+++ Records for the exercise +++
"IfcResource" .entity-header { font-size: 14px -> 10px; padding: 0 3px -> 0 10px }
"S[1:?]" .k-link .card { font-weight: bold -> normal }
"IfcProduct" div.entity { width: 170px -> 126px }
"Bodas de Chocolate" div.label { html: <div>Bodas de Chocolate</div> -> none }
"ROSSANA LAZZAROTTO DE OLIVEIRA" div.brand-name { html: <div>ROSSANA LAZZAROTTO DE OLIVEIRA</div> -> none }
+++
+++ Records for the exercise +++
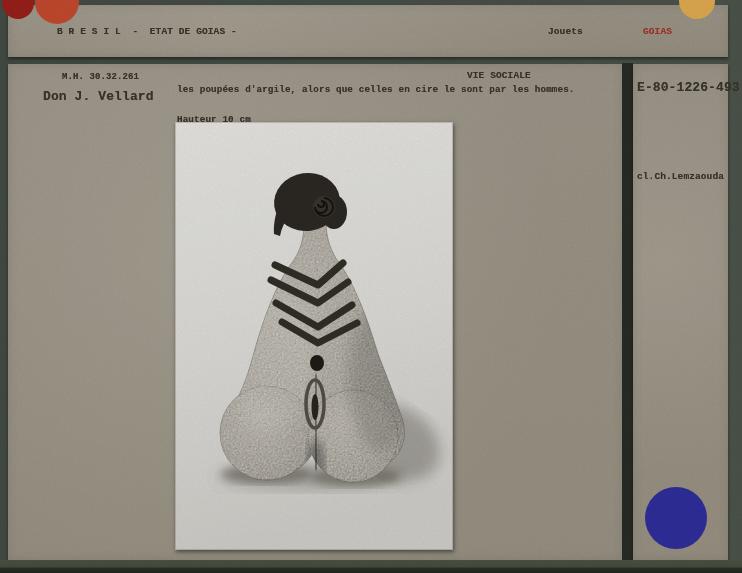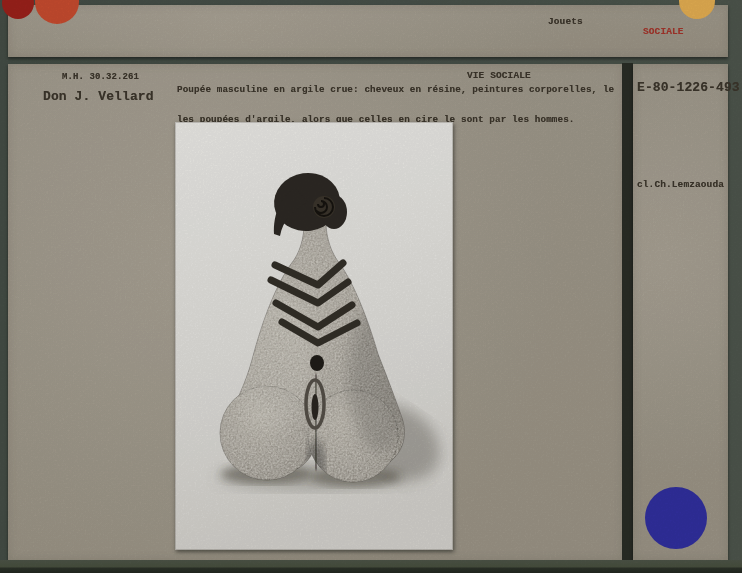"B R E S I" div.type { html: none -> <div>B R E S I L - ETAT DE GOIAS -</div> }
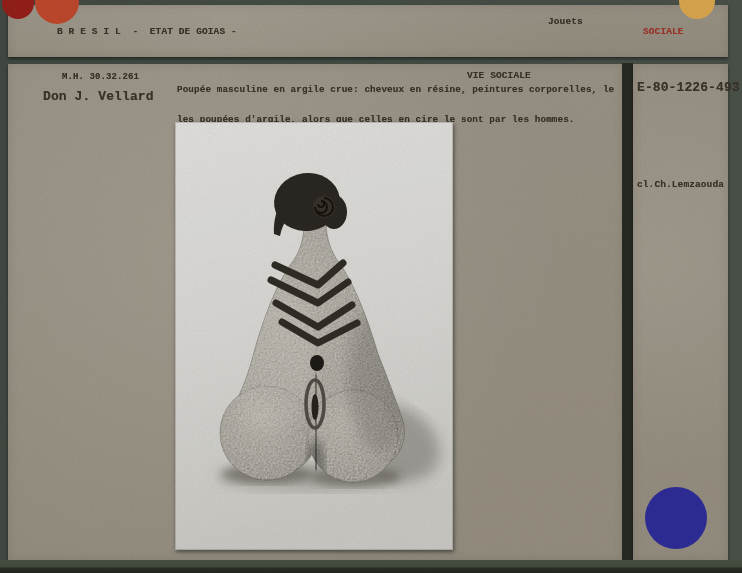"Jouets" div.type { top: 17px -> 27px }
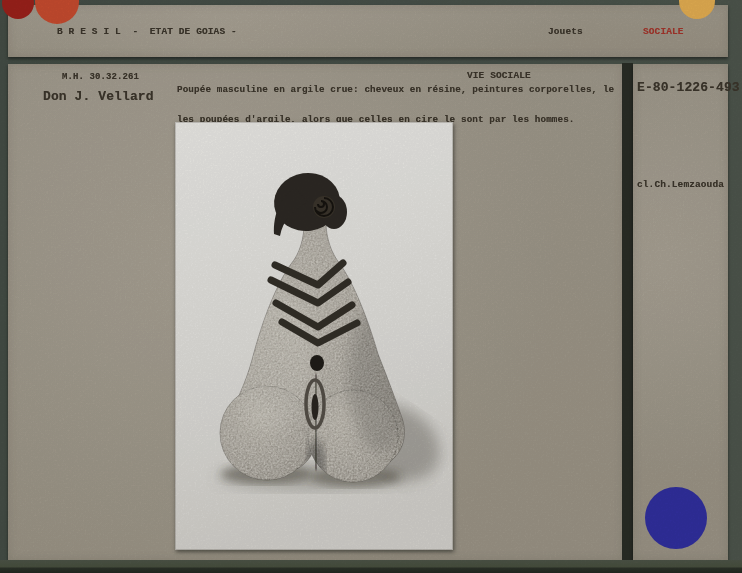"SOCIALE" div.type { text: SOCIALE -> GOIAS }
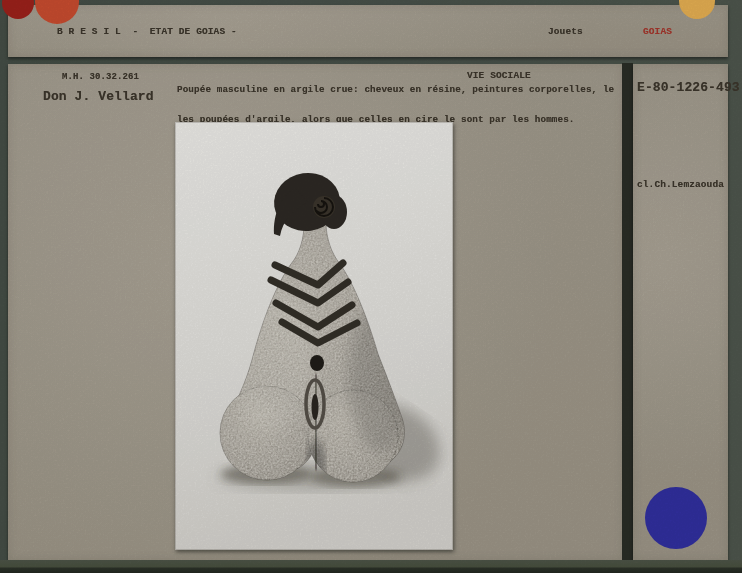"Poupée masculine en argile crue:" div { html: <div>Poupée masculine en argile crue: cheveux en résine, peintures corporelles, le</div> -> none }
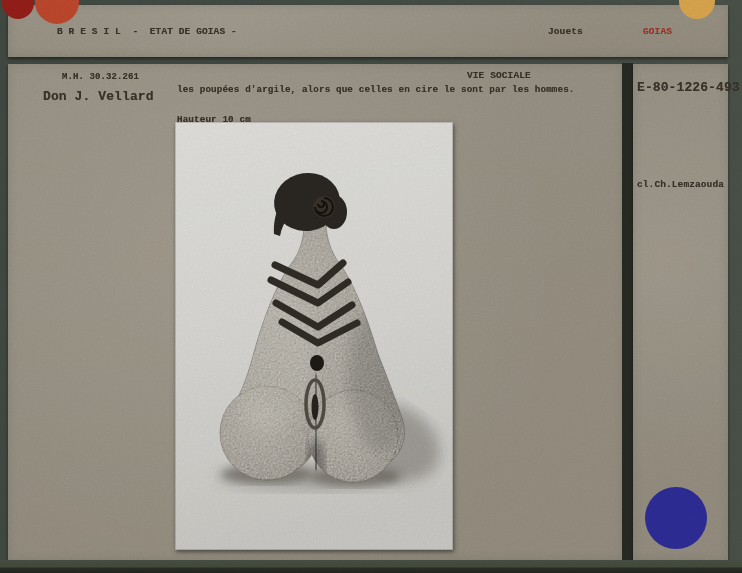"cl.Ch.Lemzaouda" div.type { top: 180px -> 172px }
+++
Activity →
Between and including the line with "text: SOCIALE ->" and the line with "top: 180px ->", repeat every line exactly as it appears above, with pictures left out.

Solved problem →
"SOCIALE" div.type { text: SOCIALE -> GOIAS }
"Poupée masculine en argile crue:" div { html: <div>Poupée masculine en argile crue: cheveux en résine, peintures corporelles, le</div> -> none }
"cl.Ch.Lemzaouda" div.type { top: 180px -> 172px }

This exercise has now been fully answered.